7. Other Configuration (optional)

If you’re like me and want the F1-F12 keys to behave as function keys, and not special keys then just follow these steps from the AppleKeyboard guide:

echo options hid_apple fnmode=2 | sudo tee -a /etc/modprobe.d/hid_apple.conf
sudo update-initramfs -u -k all
sudo reboot

Still Broken

  • Only the native resolution (2880×1800) is available, which means the text is rather small

9 thoughts on “Installing Ubuntu 14.04 on Macbook Pro Retina (10,1)”

  1. I have a macbook pro 2010, so not a retina one. Should I install the same nvidia drivers or not? And how does the battery work?

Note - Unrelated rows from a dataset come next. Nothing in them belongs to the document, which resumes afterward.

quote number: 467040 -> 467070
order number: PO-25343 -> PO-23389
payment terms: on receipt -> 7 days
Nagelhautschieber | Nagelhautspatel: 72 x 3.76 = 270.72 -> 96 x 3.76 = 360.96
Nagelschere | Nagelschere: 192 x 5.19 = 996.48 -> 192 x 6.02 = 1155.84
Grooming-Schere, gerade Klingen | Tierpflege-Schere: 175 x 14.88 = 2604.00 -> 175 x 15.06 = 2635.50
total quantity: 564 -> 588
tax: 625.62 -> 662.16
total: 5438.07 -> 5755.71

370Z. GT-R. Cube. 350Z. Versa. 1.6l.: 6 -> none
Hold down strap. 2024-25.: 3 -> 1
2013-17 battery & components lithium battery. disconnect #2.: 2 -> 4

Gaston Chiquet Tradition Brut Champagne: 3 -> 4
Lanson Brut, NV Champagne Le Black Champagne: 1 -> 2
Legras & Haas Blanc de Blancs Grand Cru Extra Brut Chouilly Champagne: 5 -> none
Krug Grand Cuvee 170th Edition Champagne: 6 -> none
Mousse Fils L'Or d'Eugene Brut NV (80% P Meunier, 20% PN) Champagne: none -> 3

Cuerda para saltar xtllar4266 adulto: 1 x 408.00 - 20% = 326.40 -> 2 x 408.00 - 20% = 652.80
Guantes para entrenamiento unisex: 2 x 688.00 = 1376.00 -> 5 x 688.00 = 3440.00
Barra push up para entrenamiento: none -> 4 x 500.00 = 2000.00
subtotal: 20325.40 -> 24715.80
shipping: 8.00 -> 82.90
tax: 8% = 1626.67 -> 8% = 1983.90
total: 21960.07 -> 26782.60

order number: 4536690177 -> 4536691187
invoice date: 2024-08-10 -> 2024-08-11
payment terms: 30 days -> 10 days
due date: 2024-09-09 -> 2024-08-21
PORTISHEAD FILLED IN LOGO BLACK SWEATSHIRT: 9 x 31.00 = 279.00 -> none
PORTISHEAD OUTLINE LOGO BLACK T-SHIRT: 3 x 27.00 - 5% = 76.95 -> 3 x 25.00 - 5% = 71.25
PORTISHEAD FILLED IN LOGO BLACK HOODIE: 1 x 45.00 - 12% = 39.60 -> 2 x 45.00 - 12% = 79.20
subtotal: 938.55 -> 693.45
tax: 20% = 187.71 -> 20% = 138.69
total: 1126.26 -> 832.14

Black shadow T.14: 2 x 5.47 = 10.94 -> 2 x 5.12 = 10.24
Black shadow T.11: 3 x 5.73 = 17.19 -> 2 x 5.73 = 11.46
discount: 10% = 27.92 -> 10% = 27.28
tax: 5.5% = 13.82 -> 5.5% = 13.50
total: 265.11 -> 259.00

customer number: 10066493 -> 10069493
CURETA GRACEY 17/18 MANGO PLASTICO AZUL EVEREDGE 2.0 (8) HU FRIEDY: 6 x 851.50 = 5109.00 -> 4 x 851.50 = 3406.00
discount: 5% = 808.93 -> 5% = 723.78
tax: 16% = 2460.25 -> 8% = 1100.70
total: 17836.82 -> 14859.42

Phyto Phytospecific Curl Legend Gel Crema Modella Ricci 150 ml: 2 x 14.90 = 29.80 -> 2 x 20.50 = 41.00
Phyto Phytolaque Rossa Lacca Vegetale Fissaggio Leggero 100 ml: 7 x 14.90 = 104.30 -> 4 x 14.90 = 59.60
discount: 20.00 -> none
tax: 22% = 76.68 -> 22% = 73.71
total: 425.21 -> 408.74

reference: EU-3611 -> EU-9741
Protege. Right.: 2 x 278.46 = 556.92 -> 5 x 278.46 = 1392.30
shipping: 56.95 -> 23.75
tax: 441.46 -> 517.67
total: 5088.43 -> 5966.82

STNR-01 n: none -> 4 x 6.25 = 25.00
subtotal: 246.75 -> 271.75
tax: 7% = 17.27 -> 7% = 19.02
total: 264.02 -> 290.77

  2. Hi, I had 13.10 working beautiful on a 11,1 MBP. *Everthing* worked seamlessly except for the webcam. I was particularly happy with suspend/hibernate functionality.

    I upgraded to 14.10 and now it’s not working at all, and I get a resume failure on reboot. Are you having success with your suspend/hibernate on lid close functionality?

    Note, pm-hibernate and pm-suspend work just fine, it is only when I rely on lid closure to initiate the state that I have problems.

  3. Did you do an upgrade install, or a fresh install? I’ve had problems with upgrade installs in the past.

    I haven’t tested hibernate, but suspend, when closing the lid, seems to work just fine for me

  4. Thank you for this great Howto 🙂
    The only thing on my 10.1 which is not working, is the nvidia-Driver. I always get a black screen after rebooting 🙁
    Installing gfxCardStatus 2.2.1 and setting discrete graphics as default, didn’t work. Even I recognized, that the Macbook set to “dynamic” after a reboot automatically.

  5. ReFIT is not showing up for me when I boot up (I’ve restarted several times). I’m using a MacBook Pro 10,1. I’ve tried installing using the .mkpg and by copying the efi folder in to / and then running the scripts in /efi/refit/.

  6. A gentlemen somewhere out there in the internet had a bit of a fix for the resolution drama, it consists of scaling using the “xrandr” command.

    For example: xrandr –output DP-2 –scale 0.67×0.67

    2/3 of 2880×1800 is approximately 1920×1200, it’s quite usable.

    I’ve tried playing around with a script in /usr/share/lightdm/lightdm.conf.d/ to automate that for the login screen and the session, but with little success. Login screen stayed at the native resolution, and while the session scaled down, the canvas stayed at 2880×1800 (so the screen scrolled around).

  7. I am not able to get the SD card reader to work. Is this working for you?

    This kind of a pain, because I was planning to install Ubuntu + Arch on a SD card.